Korannusantara.id – Rantauprapat, Labuhanbatu, 8 Agustus 2025, Pembukaan jalan tol Medan- Kisaran telah memangkas waktu tempuh dari Medan menuju Rantauprapat menjadi hanya 6–7 jam. Kondisi ini menempatkan Rantauprapat pada posisi strategis sebagai titik istirahat utama di jalur transportasi menuju Pekanbaru dan provinsi Riau.
Mayoritas bus dan mobil antarkota berangkat dari Medan pada pukul 15.00–19.00 WIB, sehingga tiba di Rantauprapat sekitar tengah malam. Waktu tersebut merupakan momen ideal bagi pengemudi dan penumpang untuk berhenti, beristirahat, menikmati kuliner, serta memenuhi kebutuhan perjalanan sebelum melanjutkan perjalanan panjang.
Potensi Arus Kendaraan yang Melintas
Berdasarkan estimasi harian:
Bus: 200 – 300 unit per malam
Mobil pribadi: 1.500 – 2.000 unit per malam
Jika hanya 50% kendaraan yang singgah di Rantauprapat, maka potensi penumpang yang masuk ke kota adalah:
Bus singgah: 100 – 150 unit × 40 penumpang = 4.000 – 6.000 orang
Mobil singgah: 750 – 1.000 unit × 4 penumpang = 3.000 – 4.000 orang
Total penumpang singgah per malam: 7.000 – 10.000 orang.
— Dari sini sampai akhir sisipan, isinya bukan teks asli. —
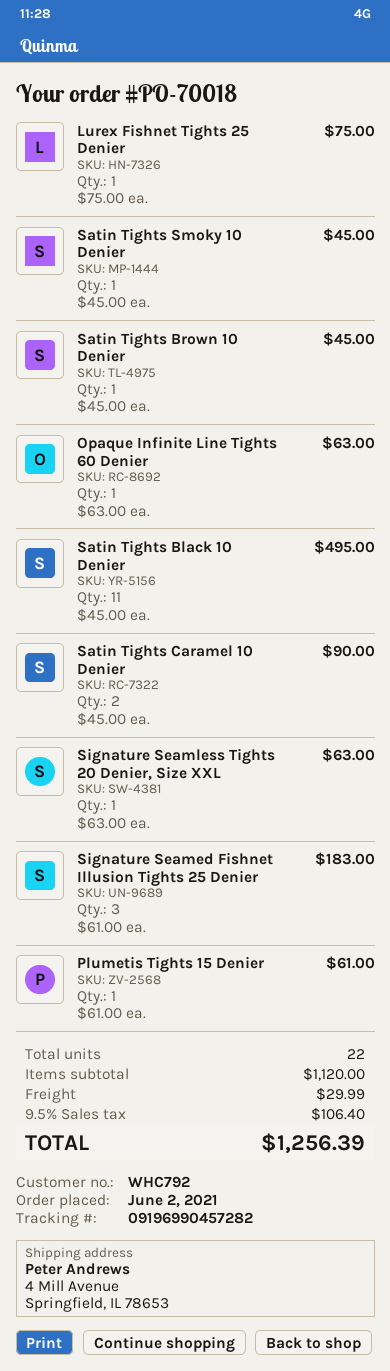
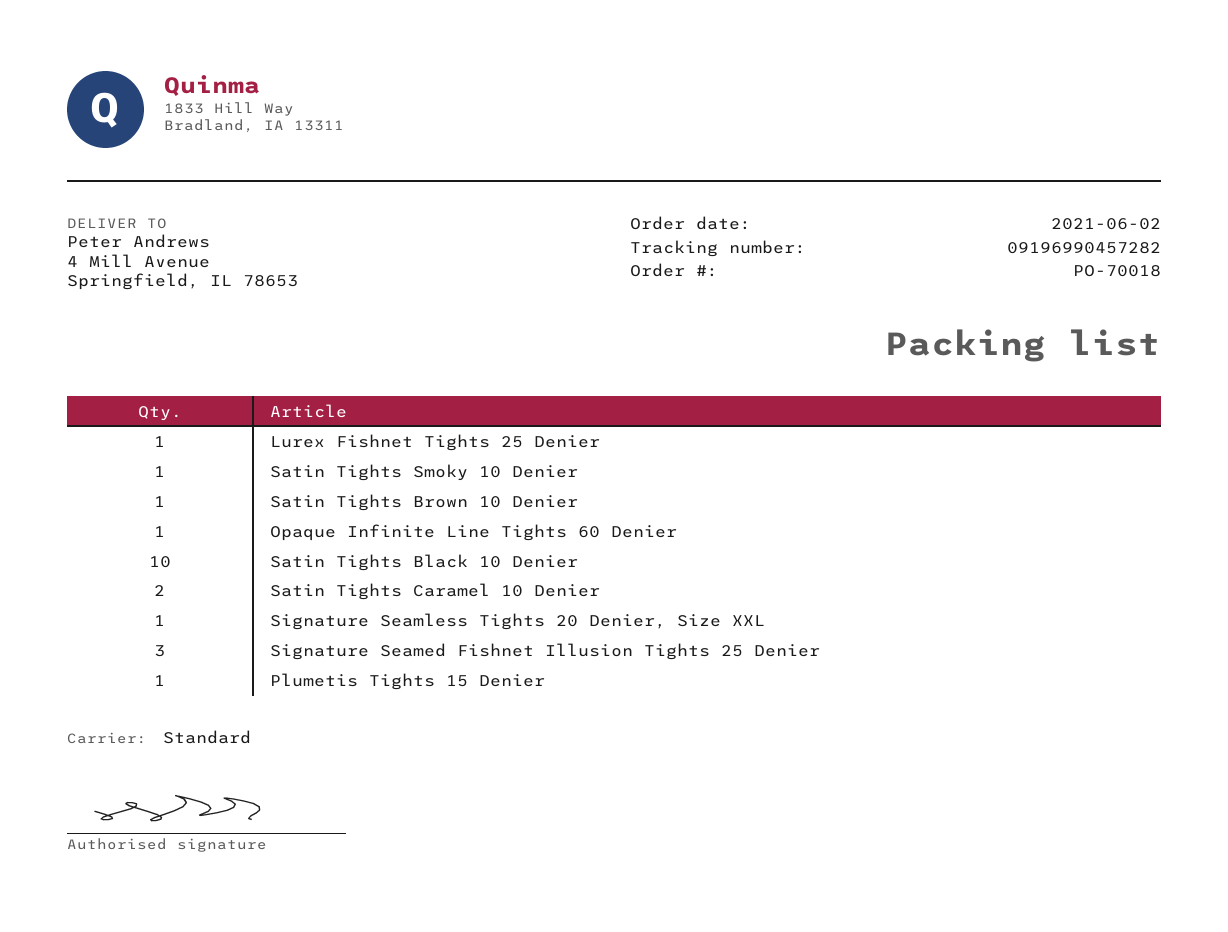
Satin Tights Black 10 Denier: 11 -> 10

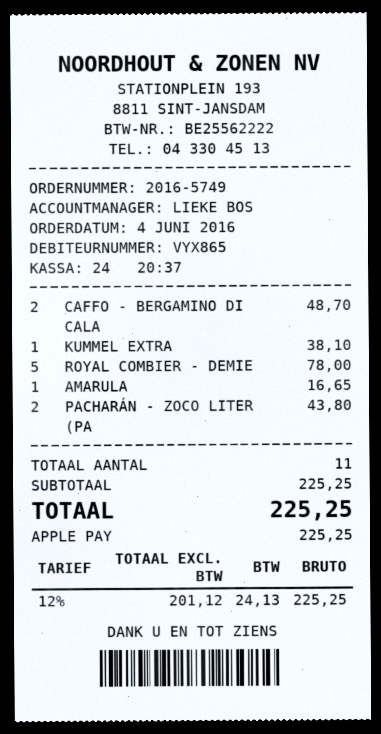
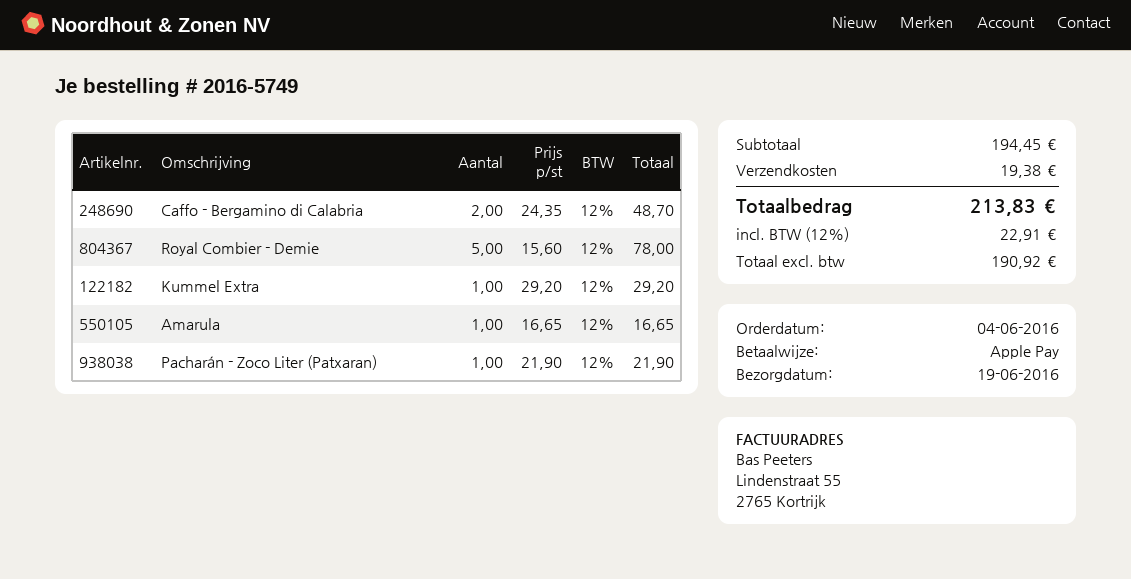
KUMMEL EXTRA: 1 for 38.10 -> 1 for 29.20
PACHARÁN - ZOCO LITER (PA: 2 for 43.80 -> 1 for 21.90
subtotal: 225.25 -> 194.45
shipping: none -> 19.38
net: 201.12 -> 190.92
tax: 12% = 24.13 -> 12% = 22.91
total: 225.25 -> 213.83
Potensi Perputaran Ekonomi
Dengan asumsi pengeluaran rata-rata Rp 20.000 – Rp 50.000 per orang untuk makan, minum, dan belanja, maka potensi perputaran uang di Rantauprapat dapat mencapai:
Harian: Rp 140 juta – Rp 500 juta
Bulanan (30 hari): Rp 4,2 miliar – Rp 15 miliar
Eks Terminal Padang Bulan: Aset Strategis
Eks Terminal Padang Bulan memiliki sejumlah keunggulan untuk dijadikan rest area utama:
1. Luas area memadai untuk menampung bus, mobil pribadi, dan kendaraan logistik.
2. Lokasi tepat di jalur utama lintas Sumatra, tanpa memerlukan rute memutar.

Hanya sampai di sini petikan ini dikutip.